Machine learning is a method where computers learn patterns from historical data instead of following explicit programmed instructions.

Think of it this way: If you wanted to forecast tomorrow’s cash position, you could write rules: “If it’s month-end, expect 30% higher receipts. If it’s a Monday, expect delayed payments.” That’s traditional programming: you define every rule.

Or simpler: when a child learns, they use a notebook where they write down the lesson. Machine learning is both the notebook and the process of writing: it records patterns from past data (the lesson) and uses those recorded patterns to answer new questions (applying what was learned).

Machine learning works differently. You feed the computer historical data: 200 days of cash positions alongside factors like day of week, month-end flags, sales volumes, and payment terms. The algorithm identifies patterns you might miss: “Cash positions are 23% higher on the 3rd business day after month-end, but only when sales volume exceeded €500K two weeks prior, and this effect is stronger in Q4.”

The machine learned these relationships from data, not from rules you programmed.

Three Core Concepts:

Training: The algorithm analyzes historical data to identify patterns and relationships
Features: The input variables you provide (day of week, seasonality, business drivers)
Prediction: Using learned patterns to forecast future values based on new inputs

Machine learning doesn’t think or understand. It’s pattern recognition at scale, finding mathematical relationships between inputs and outputs.

Types of Machine Learning Used in Finance

Several ML approaches apply to treasury forecasting:

ARIMA (AutoRegressive Integrated Moving Average)

ARIMA models time series data by combining three components:

AutoRegressive (AR): Future values depend on past values (today’s cash position relates to yesterday’s)
Integrated (I): The data is “differenced” to remove trends and make it stationary
Moving Average (MA): Future values depend on past forecast errors

ARIMA works well for cash forecasting when you have consistent historical patterns. It answers: “Based on the past 12 months of daily cash positions, what will the next 30 days look like?”

Linear Regression

This finds relationships between variables. For treasury: “How do sales volumes, payment terms, and seasonality affect cash receipts?” The algorithm calculates the mathematical relationship and uses it to predict future receipts when you input expected sales, terms, and seasonal factors.

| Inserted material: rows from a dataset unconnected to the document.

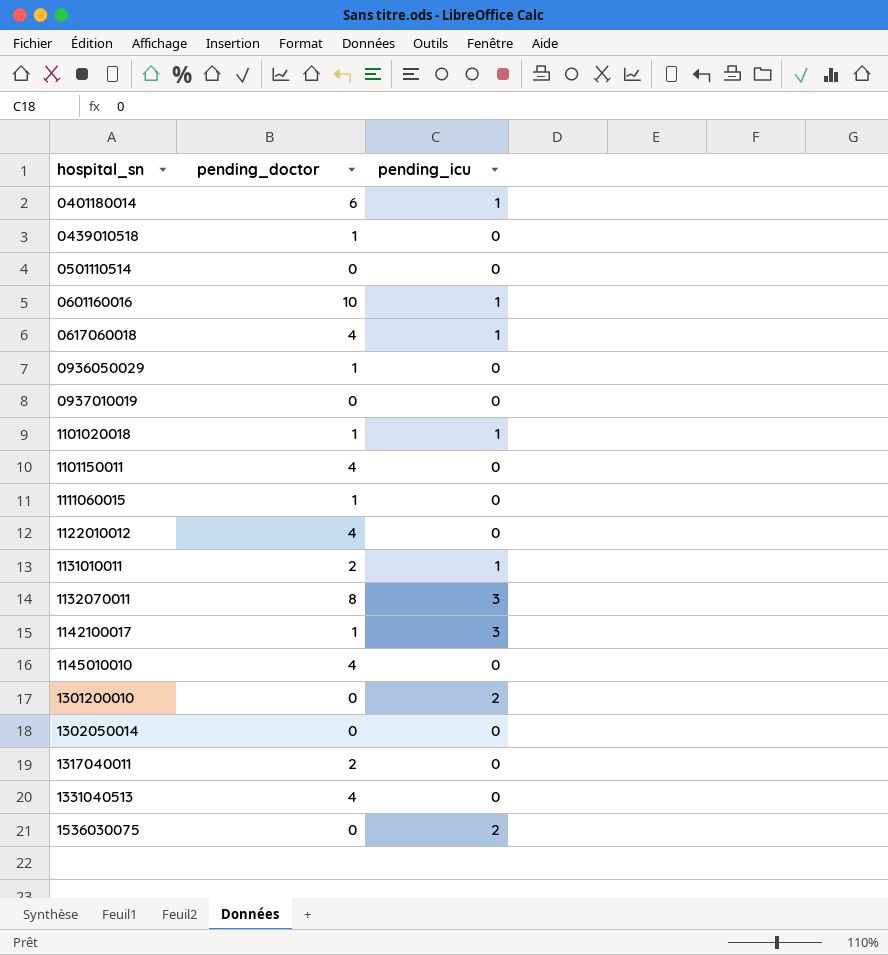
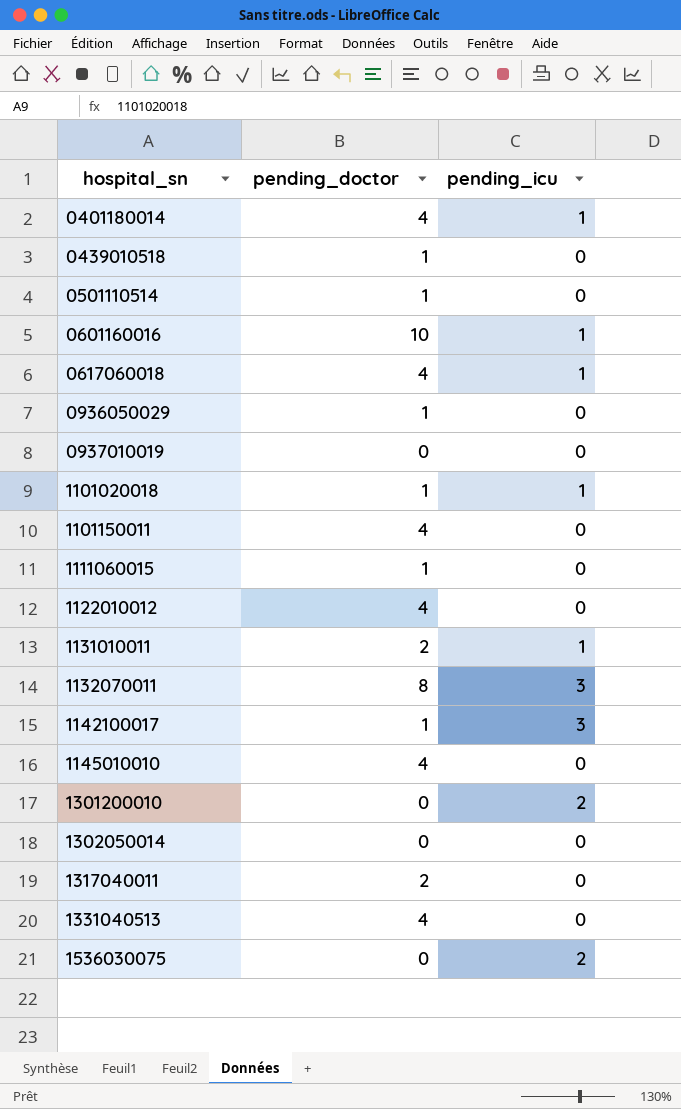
0401180014 | pending_doctor: 6 -> 4
0501110514 | pending_doctor: 0 -> 1

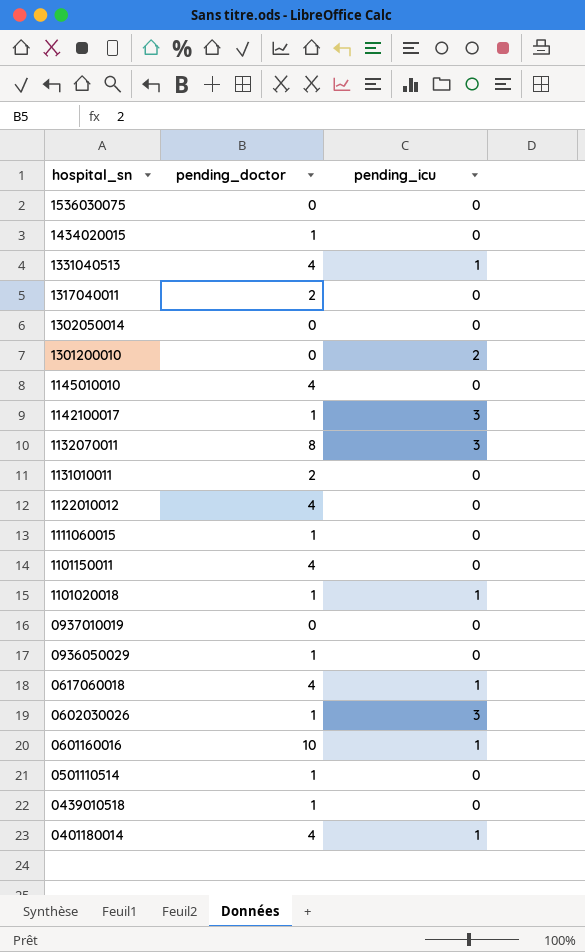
row order: hospital_sn ascending -> hospital_sn descending
1536030075 | pending_icu: 2 -> 0
row 1434020015: none -> 1 | 0
1331040513 | pending_icu: 0 -> 1
1131010011 | pending_icu: 1 -> 0
row 0602030026: none -> 1 | 3

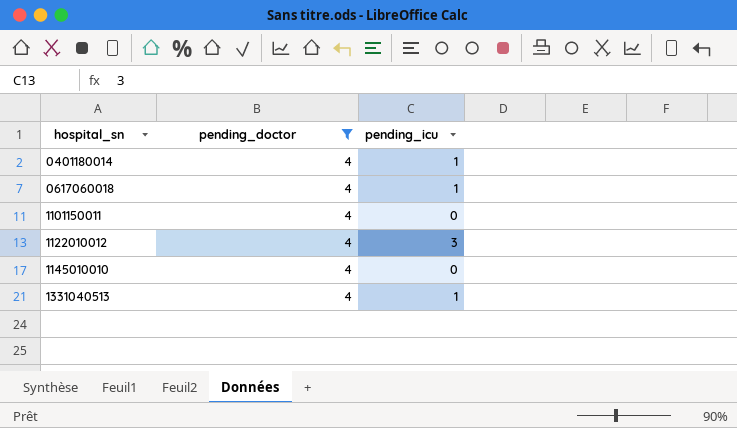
filter: none -> pending_doctor = 4
row order: hospital_sn descending -> hospital_sn ascending
1122010012 | pending_icu: 0 -> 3

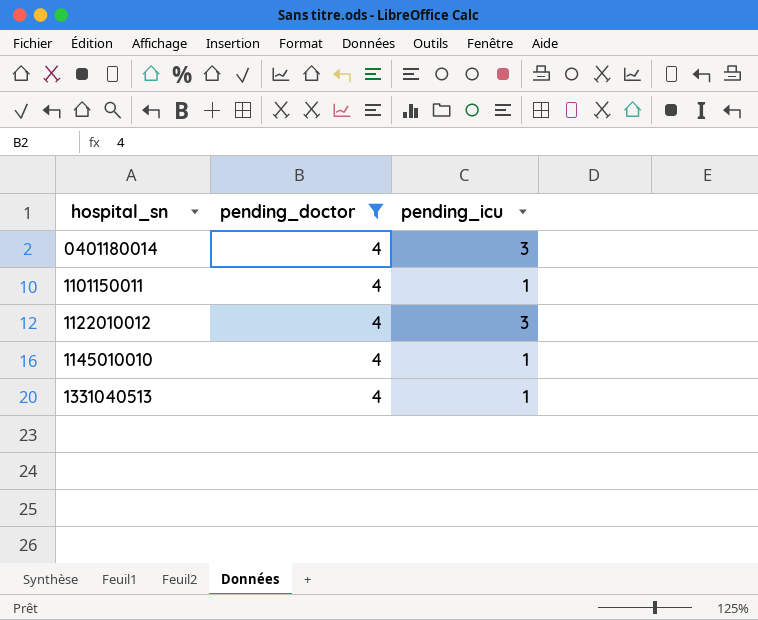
row 0617060018: 4 | 1 -> none
0401180014 | pending_icu: 1 -> 3
1101150011 | pending_icu: 0 -> 1
1145010010 | pending_icu: 0 -> 1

Random Forest / Decision Trees

These create multiple decision paths: “If sales > €1M AND month = December AND customer type = Enterprise, then expected receipt time = 45 days.” Random forests build hundreds of these decision trees and average their predictions.

Neural Networks

Complex models with interconnected layers that identify non-linear relationships. Useful when patterns are intricate—for example, FX exposure forecasting where currency movements, hedging costs, trade volumes, and geopolitical factors interact in complex ways.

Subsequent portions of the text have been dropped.